As can be observed, the mapping between a route and its resources is not straight. Instead of mapping key-ids to a list of resources, it maps them to a unique bundleGroup, which is itself a list of bundles, and only each bundle is a list of resources (of up to four elements each bundle). Why was it done like this? This serves two purposes:

  1. It enables us to identify all resources under a unique bundleGroup. Thus, instead of including all resources in the HTML response, we are able to include a unique JavaScript asset, which is the corresponding bundleGroup file instead, which bundles within all of the corresponding resources. This is useful when serving devices that still do not support HTTP/2, and it will also boost loading time, because Gzip’ing a single bundled file is more effective than compressing its constituent files on their own and then adding them up together. Alternatively, we could also load a series of bundles instead of a unique bundleGroup, which is a compromise between resources and bundleGroups (loading bundles is slower than bundleGroups because of Gzip’ing, but it is more performant if invalidation happens often, so that we would download only the updated bundle and not the whole bundleGroup). The scripts for bundling all resources into bundles and bundleGroups are found in filegenerator-bundles.php and filegenerator-bundlegroups.php.
  2. Dividing the sets of resources into bundles allows us to identify common patterns (for example, identifying sets of four resources that are shared among many routes), consequently allowing different routes to link to the same bundle. As a result, the generated list will have a smaller size. This might not be of great use for the web page list, which lives on the server, but it is great for the API list, which will be loaded on the client, as we shall see later.

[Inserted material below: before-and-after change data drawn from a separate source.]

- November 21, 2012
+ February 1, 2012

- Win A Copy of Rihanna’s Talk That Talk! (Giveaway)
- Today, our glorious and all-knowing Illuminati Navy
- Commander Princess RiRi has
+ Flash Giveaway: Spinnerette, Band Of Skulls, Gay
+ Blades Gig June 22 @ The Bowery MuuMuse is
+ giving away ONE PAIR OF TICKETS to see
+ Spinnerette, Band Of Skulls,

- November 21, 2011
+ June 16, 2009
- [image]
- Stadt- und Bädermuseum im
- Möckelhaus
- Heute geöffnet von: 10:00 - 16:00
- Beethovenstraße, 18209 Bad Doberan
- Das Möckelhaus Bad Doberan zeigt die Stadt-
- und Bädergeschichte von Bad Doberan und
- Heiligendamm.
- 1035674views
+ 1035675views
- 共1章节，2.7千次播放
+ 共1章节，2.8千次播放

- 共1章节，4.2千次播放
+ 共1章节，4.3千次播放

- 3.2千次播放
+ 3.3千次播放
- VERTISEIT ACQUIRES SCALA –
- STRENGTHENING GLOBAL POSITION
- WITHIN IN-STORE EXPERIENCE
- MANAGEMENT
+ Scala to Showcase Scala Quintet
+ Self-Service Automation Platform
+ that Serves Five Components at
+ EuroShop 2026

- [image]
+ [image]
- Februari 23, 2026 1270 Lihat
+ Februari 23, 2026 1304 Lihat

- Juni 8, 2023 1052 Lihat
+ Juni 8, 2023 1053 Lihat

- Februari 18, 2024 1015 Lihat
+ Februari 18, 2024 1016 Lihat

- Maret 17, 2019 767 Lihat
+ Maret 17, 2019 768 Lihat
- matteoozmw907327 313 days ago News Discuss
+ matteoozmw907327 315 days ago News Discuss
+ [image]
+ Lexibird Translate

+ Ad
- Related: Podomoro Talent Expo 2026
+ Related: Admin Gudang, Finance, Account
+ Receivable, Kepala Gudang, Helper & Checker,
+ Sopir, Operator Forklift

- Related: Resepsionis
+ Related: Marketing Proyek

When the script for API mode is run, it will output the resources.js file, with the following properties:

  • bundles and bundle-groups serve the same purpose as stated for the web page mode
  • keys also serve the same purpose as key-ids for web page mode. However, instead of having a hash as the key to represent the route, it is a concatenation of all those attributes that make a route unique — in our case, format (f), tab (t) and target (r).
  • sources is the source file for each resource.
  • types is the CSS or JavaScript for each resource (even though, for simplicity’s sake, we have not covered in this article that JavaScript resources may also set CSS resources as dependencies, and modules may load their own CSS assets, implementing the progressive CSS loading strategy).
  • resources captures which bundleGroups must be loaded for each hierarchy.
  • ordered-load-resources contains which resources must be loaded in order, to prevent scripts from being loaded before their depended-upon scripts (by default, they are async).

We will explore how to use this file in the next section.

4. Dynamically Loading The Assets

As stated, the API list will be loaded on the client, so that we can start loading the required assets for a route immediately after the user clicks on a link.

Loading The Mapping Script

The generated JavaScript file with the list of resources for all routes in the application is not light — in this case, it came out to 85 KB (which is itself optimized, having mangled the resource names and produced bundles to identify common patterns across routes). Parsing time should not be a big bottleneck, because parsing JSON is 10 times faster than parsing JavaScript for the same data. However, the size is a problem from network transfer, so we must load this script in a way that does not affect the application's perceived loading time or keep the user waiting.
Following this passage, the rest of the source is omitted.